- **YOUR INSTRUCTIONS**
Every line in the records below with the string "srow" needs to be copied out.

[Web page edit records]
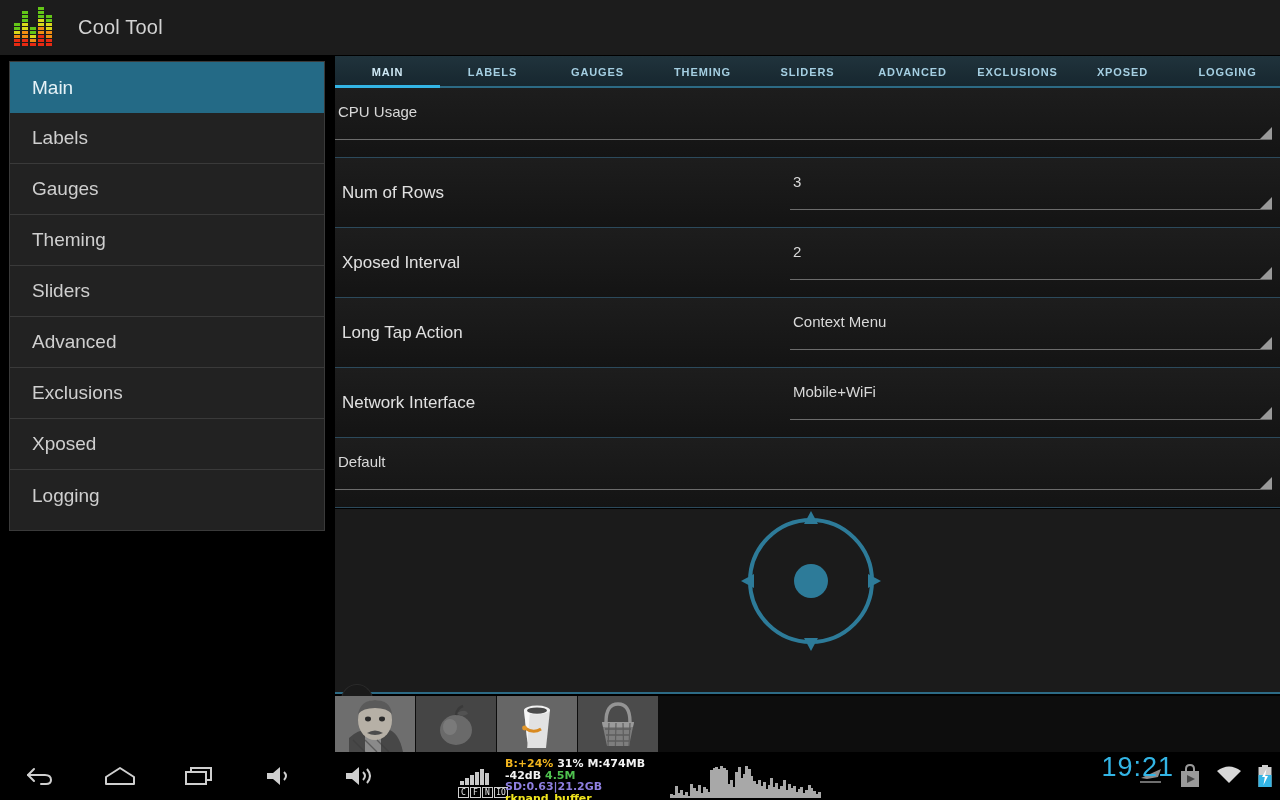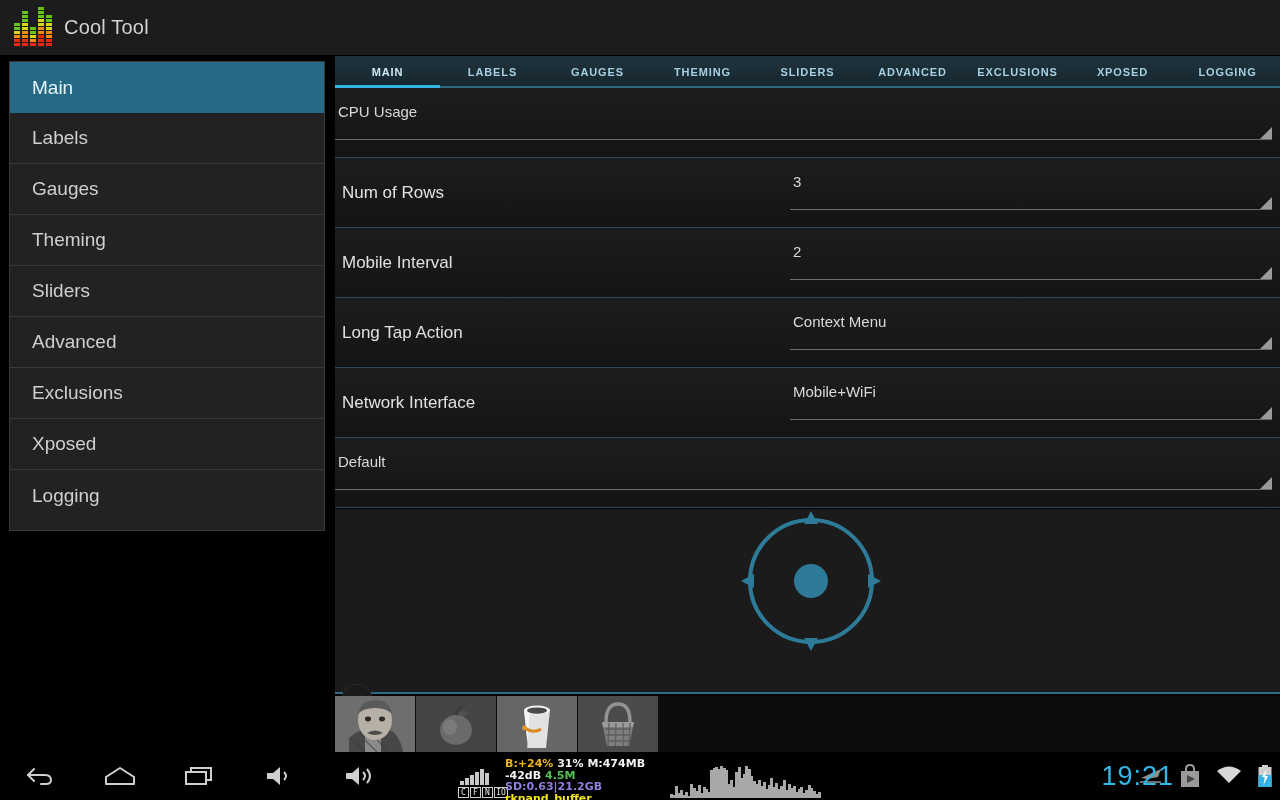--- a/index.html
+++ b/index.html
@@ -34,21 +34,21 @@
   .eqcol:last-child { margin-right: 0; }
   .eqseg {
     height: 3px; margin-bottom: 1px;
     background: #63c617;
   }
   .eqseg.y { background: #d8d81a; }
   .eqseg.o { background: #f08c12; }
   .eqseg.r { background: #e62a12; }
 
   #app-title {
-    margin-left: 10px;
+    margin-left: 24px;
     font-size: 20px; color: #d2d2d2;
     letter-spacing: .2px;
   }
   #appbar-right {
     margin-left: auto;
     display: flex; align-items: center;
     height: 100%;
   }
   #toggle-service {
     display: flex; align-items: center;
@@ -367,21 +367,21 @@
       </div>
       <div class="srow">
         <div class="srow-label">Num of Rows</div>
         <div class="spinner">
           <div class="spinner-val">3</div>
           <div class="spinner-line"></div>
           <div class="spinner-tri"></div>
         </div>
       </div>
       <div class="srow">
-        <div class="srow-label">Mobile Interval</div>
+        <div class="srow-label">Xposed Interval</div>
         <div class="spinner">
           <div class="spinner-val">2</div>
           <div class="spinner-line"></div>
           <div class="spinner-tri"></div>
         </div>
       </div>
       <div class="srow">
         <div class="srow-label">Long Tap Action</div>
         <div class="spinner">
           <div class="spinner-val">Context Menu</div>
@@ -614,17 +614,17 @@
     <div class="sysicon">
       <svg width="16" height="24" viewBox="0 0 16 24">
         <rect x="5" y="1" width="6" height="2.5" fill="#cfcfcf"></rect>
         <rect x="1.5" y="3" width="13" height="20" fill="#cfcfcf"></rect>
         <rect x="1.5" y="11" width="13" height="12" fill="#33b5e5"></rect>
         <path d="M9.5 5 L5 13 L7.8 13 L6.5 21 L11 12 L8.2 12 Z" fill="#ffffff"></path>
       </svg>
     </div>
   </div>
 
-  <div id="clock-wrap" style="position:absolute;right:96px;top:752px;height:48px;display:flex;align-items:center;">
+  <div id="clock-wrap" style="position:absolute;right:96px;top:752px;height:48px;display:flex;">
     <div id="clock">19:21</div>
   </div>
 
 </div>
 
 </body></html>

- **RESPONSE AREA**
       <div class="srow">
         <div class="srow-label">Num of Rows</div>
       <div class="srow">
-        <div class="srow-label">Mobile Interval</div>
+        <div class="srow-label">Xposed Interval</div>
       <div class="srow">
         <div class="srow-label">Long Tap Action</div>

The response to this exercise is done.